> [How to complete this task] The lines to return are those below that contain the word "order".
+===+
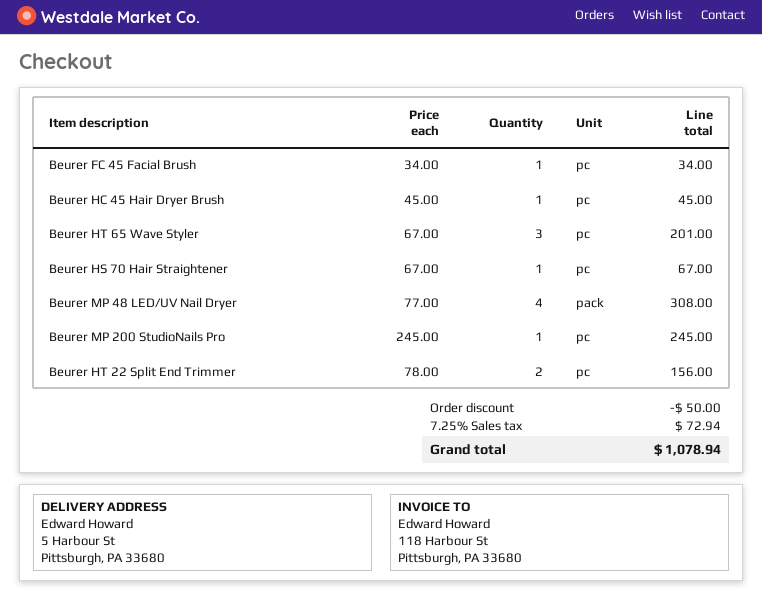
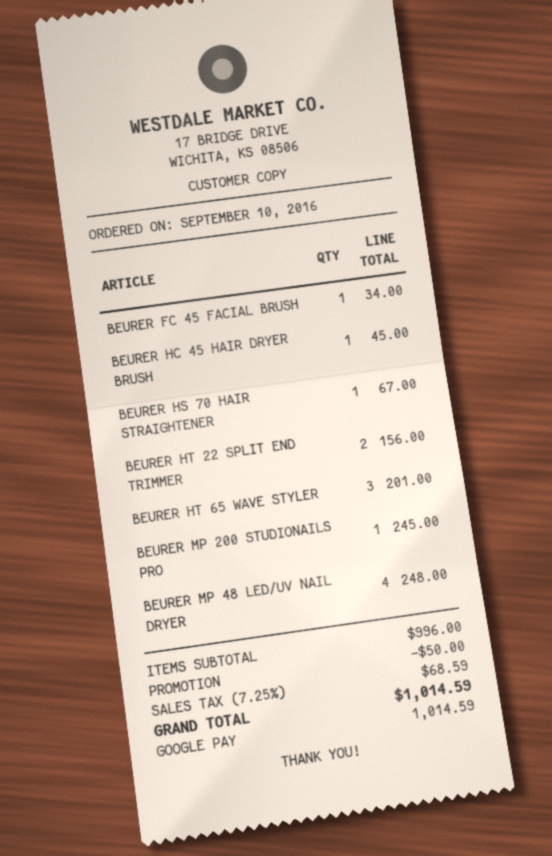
Beurer MP 48 LED/UV Nail Dryer: 4 for 308.00 -> 4 for 248.00
tax: 7.25% = 72.94 -> 7.25% = 68.59
total: 1078.94 -> 1014.59

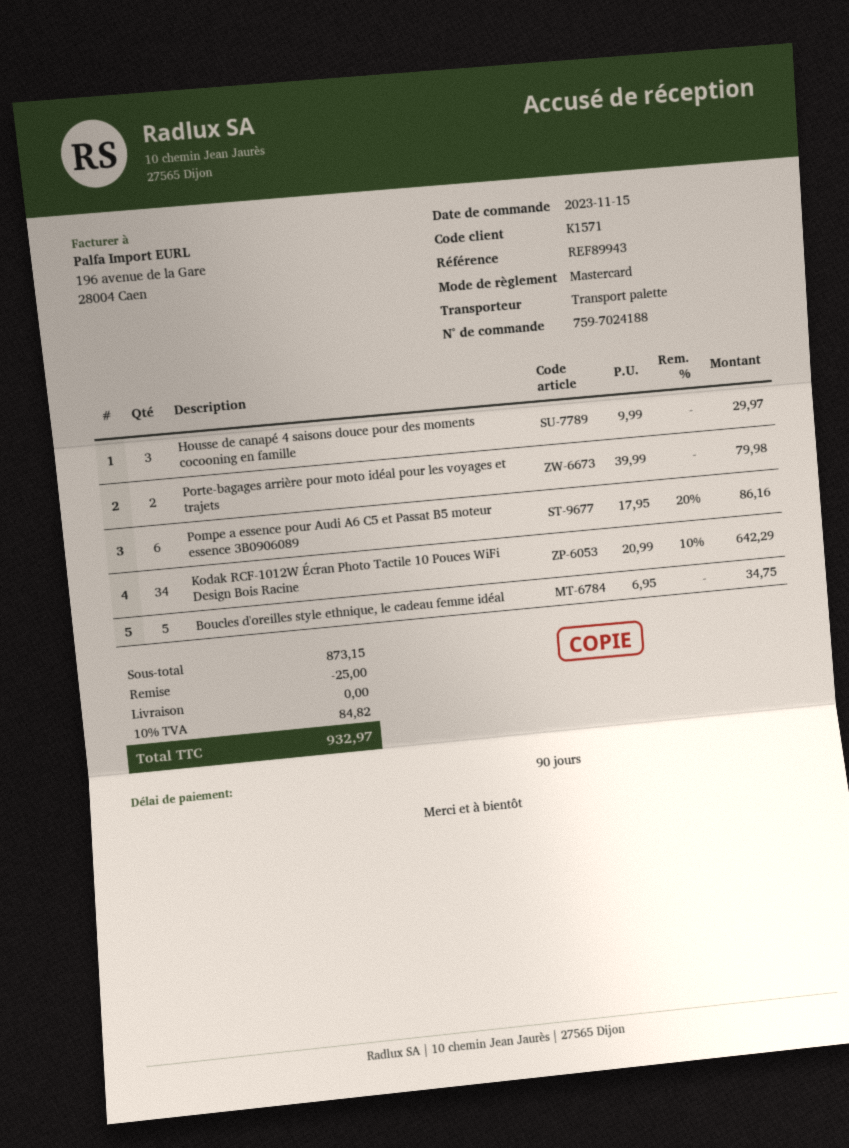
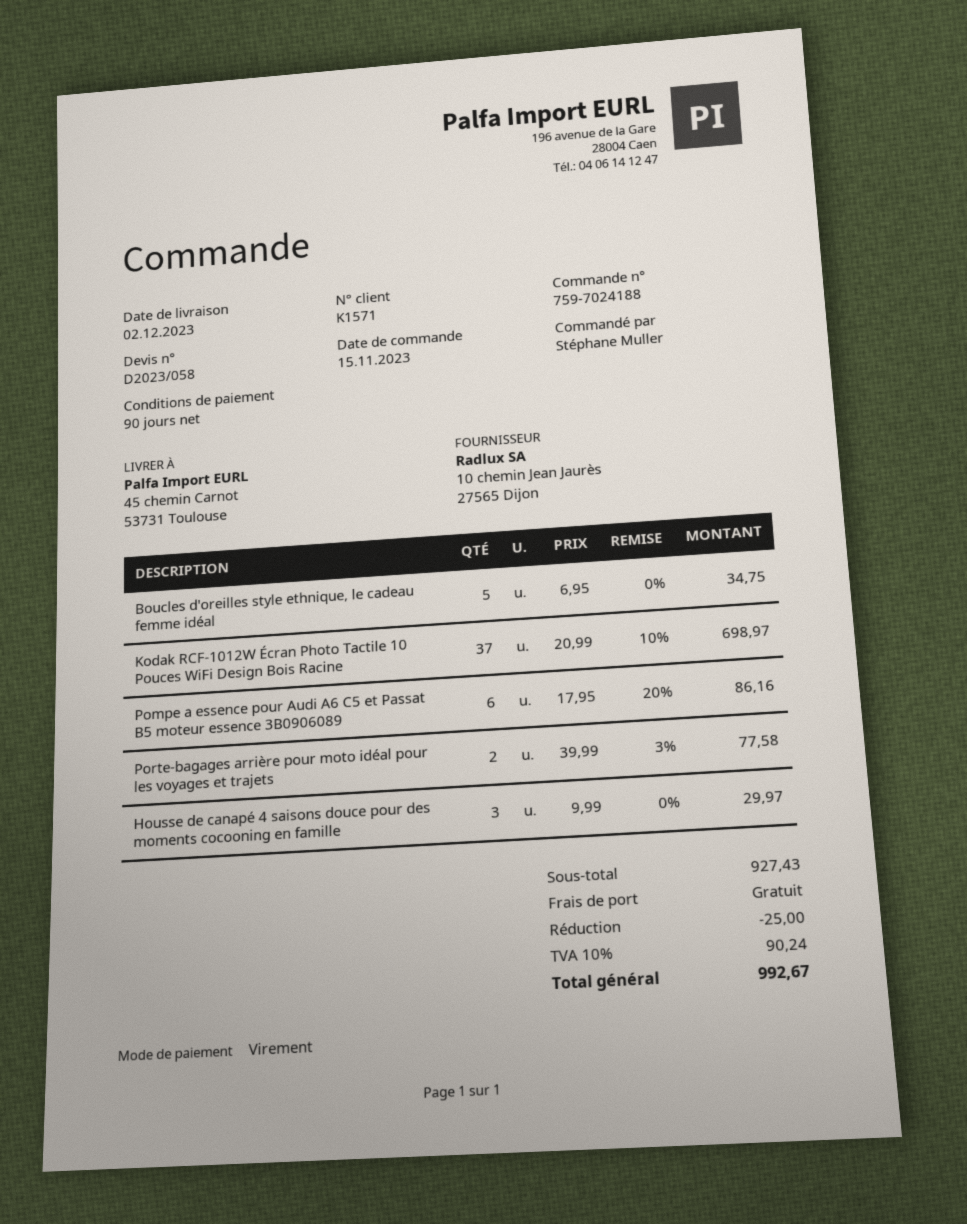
payment method: Mastercard -> bank transfer
Porte-bagages arrière pour moto idéal pour les voyages et trajets: 2 x 39.99 = 79.98 -> 2 x 39.99 - 3% = 77.58
Kodak RCF-1012W Écran Photo Tactile 10 Pouces WiFi Design Bois Racine: 34 x 20.99 - 10% = 642.29 -> 37 x 20.99 - 10% = 698.97
subtotal: 873.15 -> 927.43
tax: 10% = 84.82 -> 10% = 90.24
total: 932.97 -> 992.67

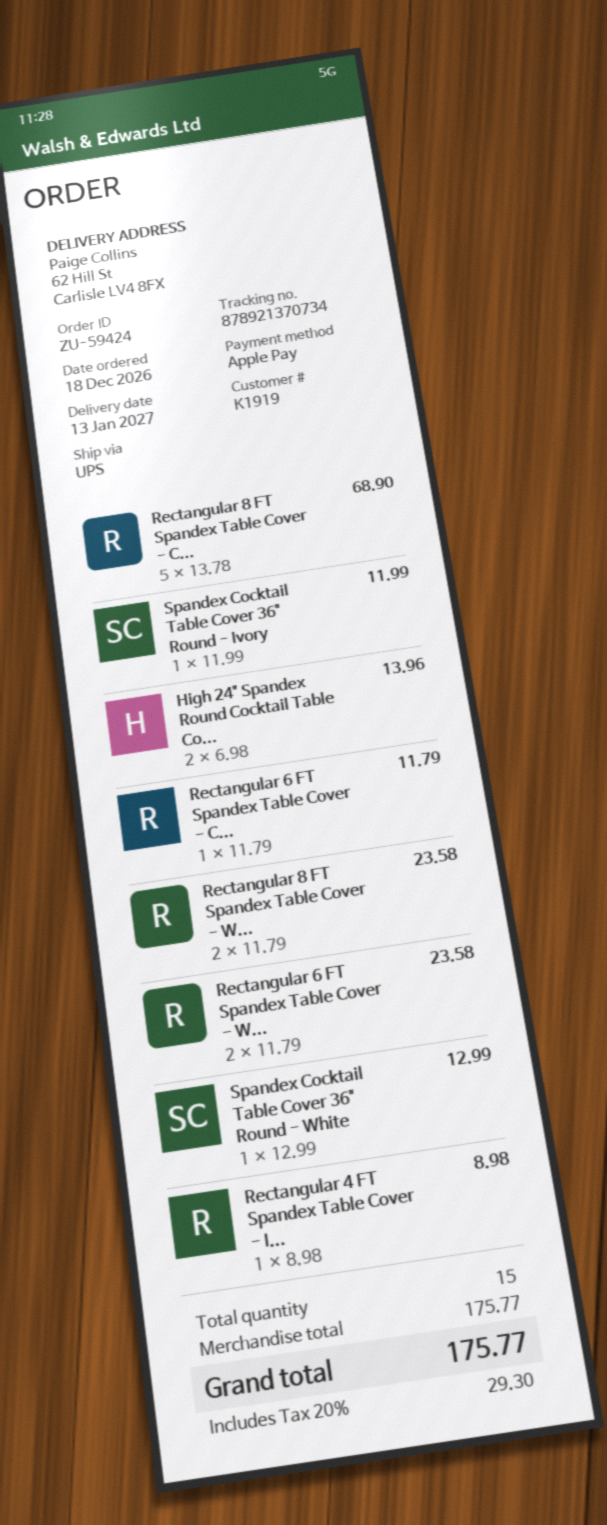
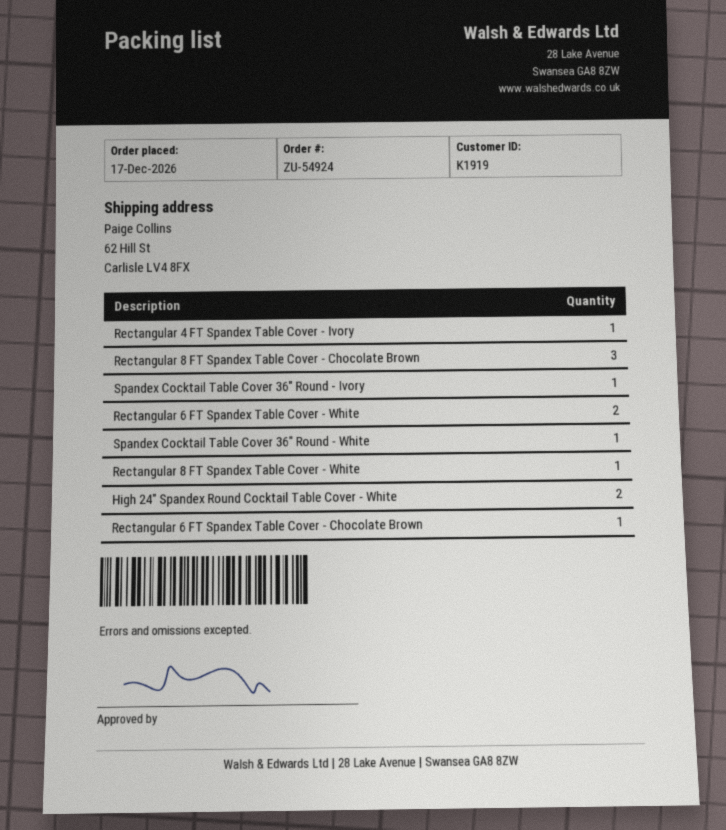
order number: ZU-59424 -> ZU-54924
order date: 2026-12-18 -> 2026-12-17
Rectangular 8 FT Spandex Table Cover - C...: 5 -> 3
Rectangular 8 FT Spandex Table Cover - W...: 2 -> 1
+===+
> [Solution below]
order number: ZU-59424 -> ZU-54924
order date: 2026-12-18 -> 2026-12-17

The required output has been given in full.